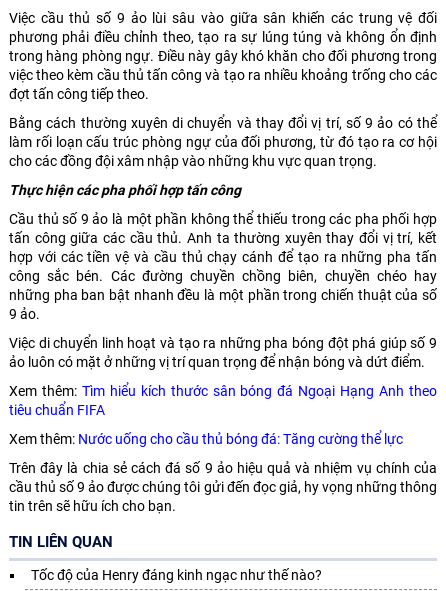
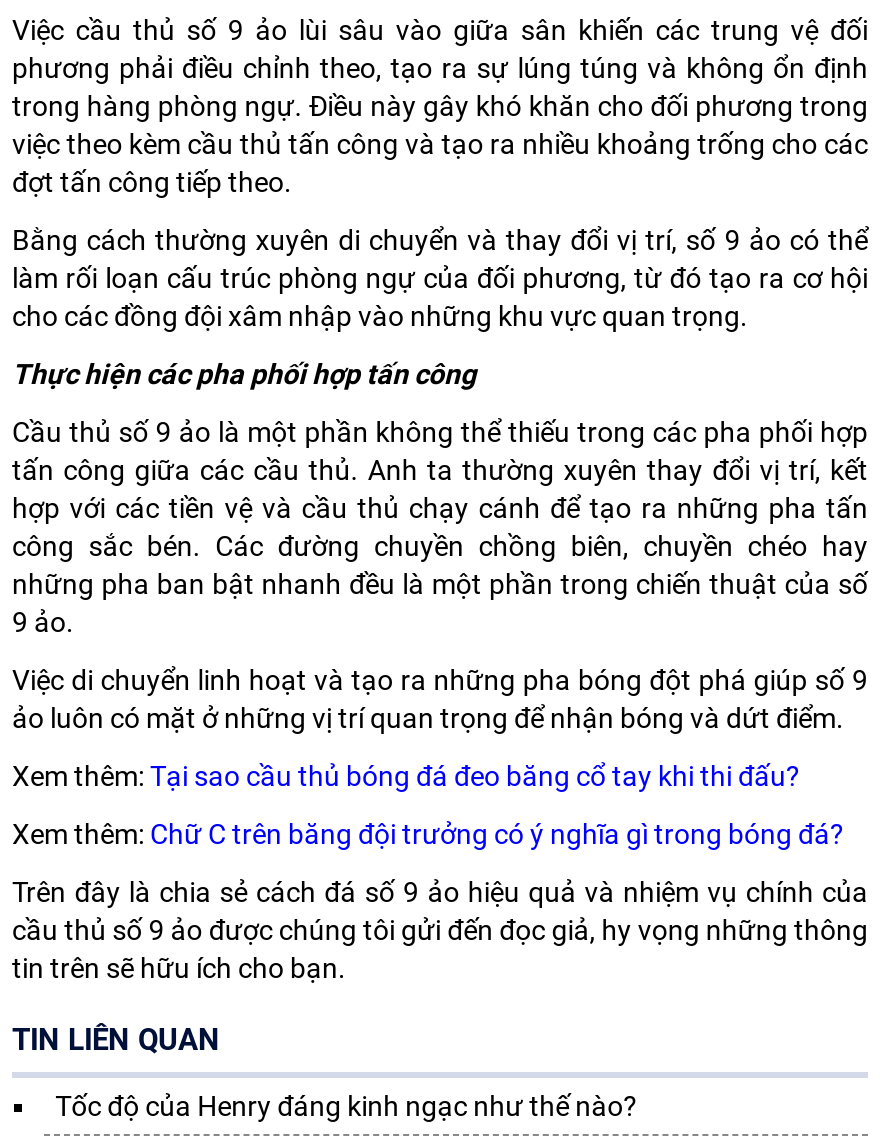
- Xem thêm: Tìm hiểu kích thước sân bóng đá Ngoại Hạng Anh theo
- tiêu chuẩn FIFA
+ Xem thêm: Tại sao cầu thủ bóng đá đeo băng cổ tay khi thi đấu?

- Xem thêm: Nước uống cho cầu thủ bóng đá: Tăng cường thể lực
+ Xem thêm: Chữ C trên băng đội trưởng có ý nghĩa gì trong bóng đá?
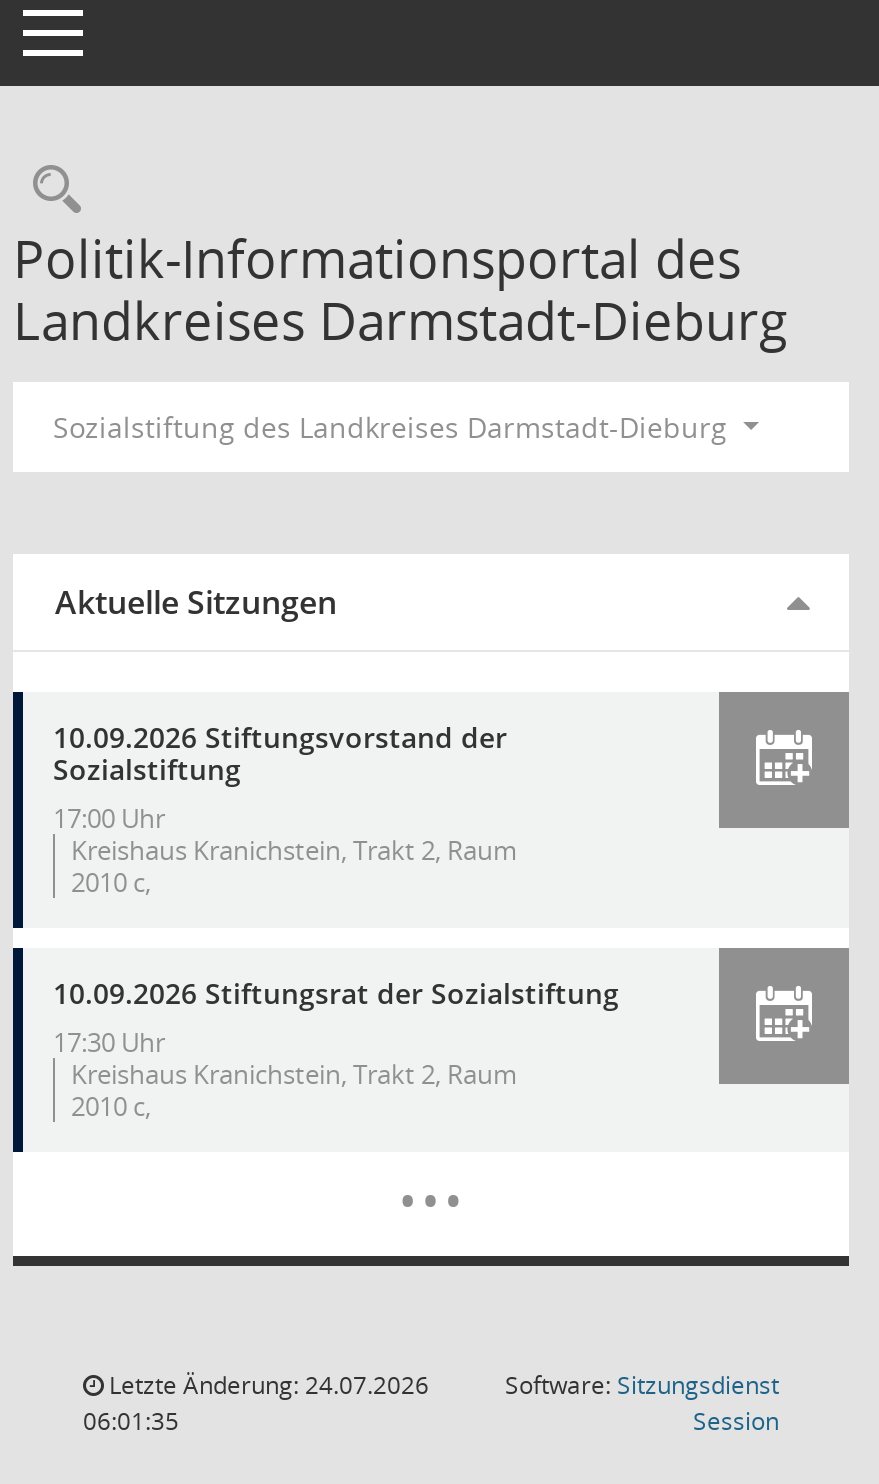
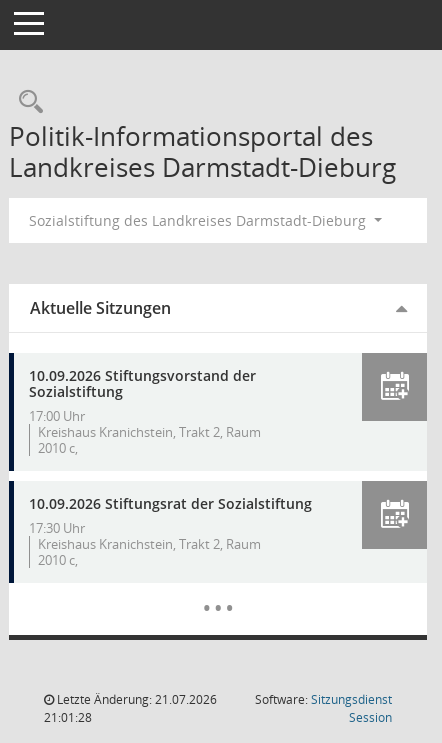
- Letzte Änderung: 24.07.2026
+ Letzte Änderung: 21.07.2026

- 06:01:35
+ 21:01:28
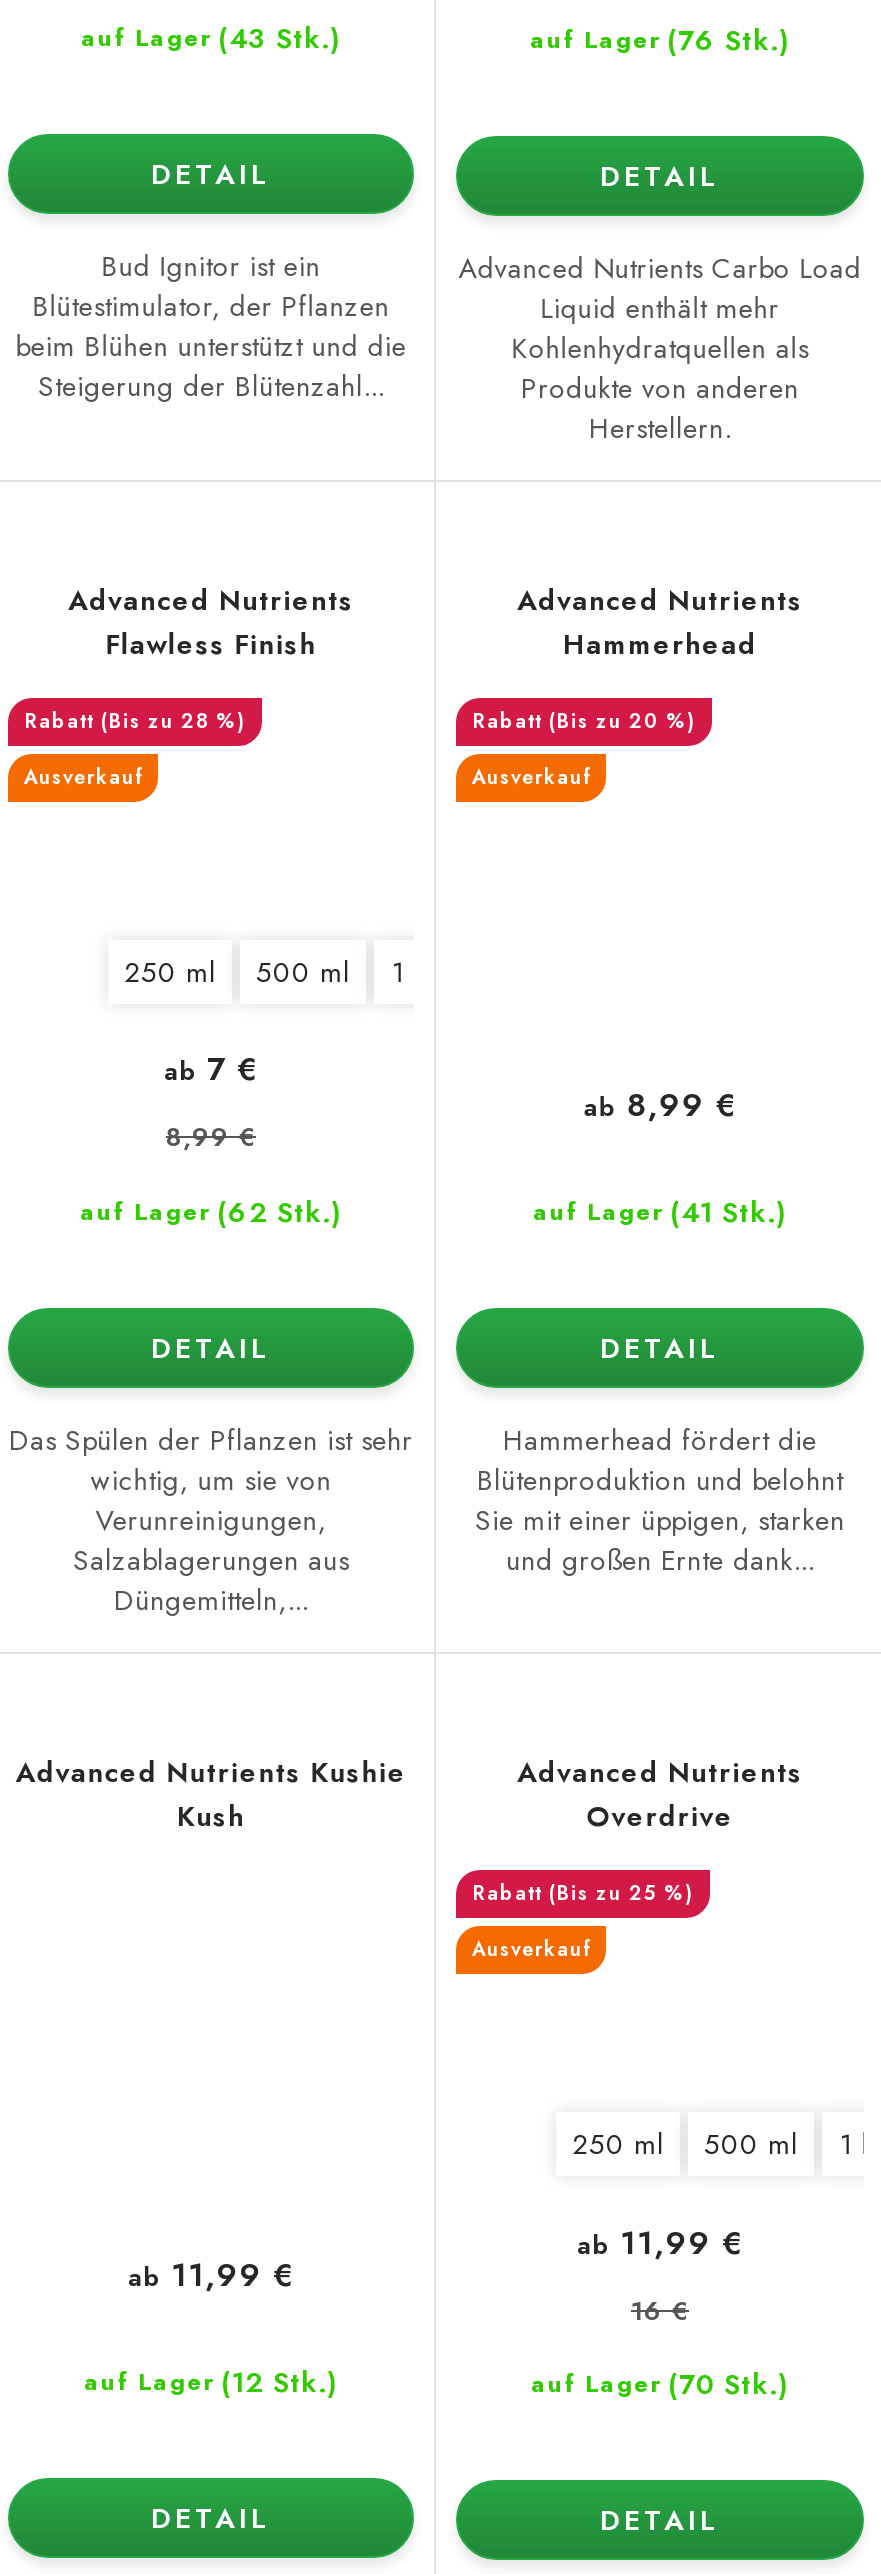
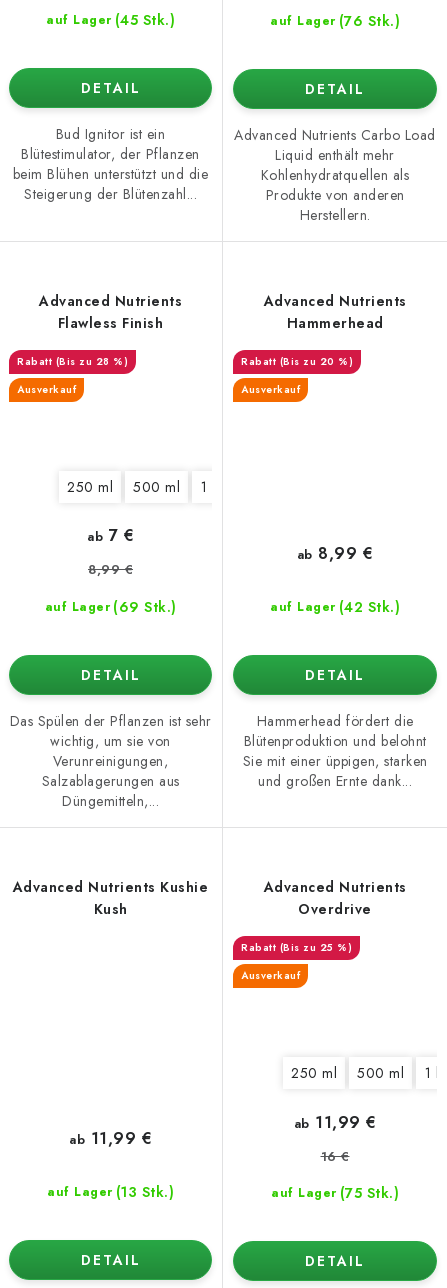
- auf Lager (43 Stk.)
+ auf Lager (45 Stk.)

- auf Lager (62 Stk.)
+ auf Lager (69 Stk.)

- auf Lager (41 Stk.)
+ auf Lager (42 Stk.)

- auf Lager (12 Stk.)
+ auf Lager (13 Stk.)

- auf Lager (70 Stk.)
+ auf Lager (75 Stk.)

---+---

**ASSIGNMENT:**
Everything in the material above must be repeated exactly, apart from its pictures.

**FINISHED EXERCISE:**
- Xem thêm: Tìm hiểu kích thước sân bóng đá Ngoại Hạng Anh theo
- tiêu chuẩn FIFA
+ Xem thêm: Tại sao cầu thủ bóng đá đeo băng cổ tay khi thi đấu?

- Xem thêm: Nước uống cho cầu thủ bóng đá: Tăng cường thể lực
+ Xem thêm: Chữ C trên băng đội trưởng có ý nghĩa gì trong bóng đá?
- Letzte Änderung: 24.07.2026
+ Letzte Änderung: 21.07.2026

- 06:01:35
+ 21:01:28
- auf Lager (43 Stk.)
+ auf Lager (45 Stk.)

- auf Lager (62 Stk.)
+ auf Lager (69 Stk.)

- auf Lager (41 Stk.)
+ auf Lager (42 Stk.)

- auf Lager (12 Stk.)
+ auf Lager (13 Stk.)

- auf Lager (70 Stk.)
+ auf Lager (75 Stk.)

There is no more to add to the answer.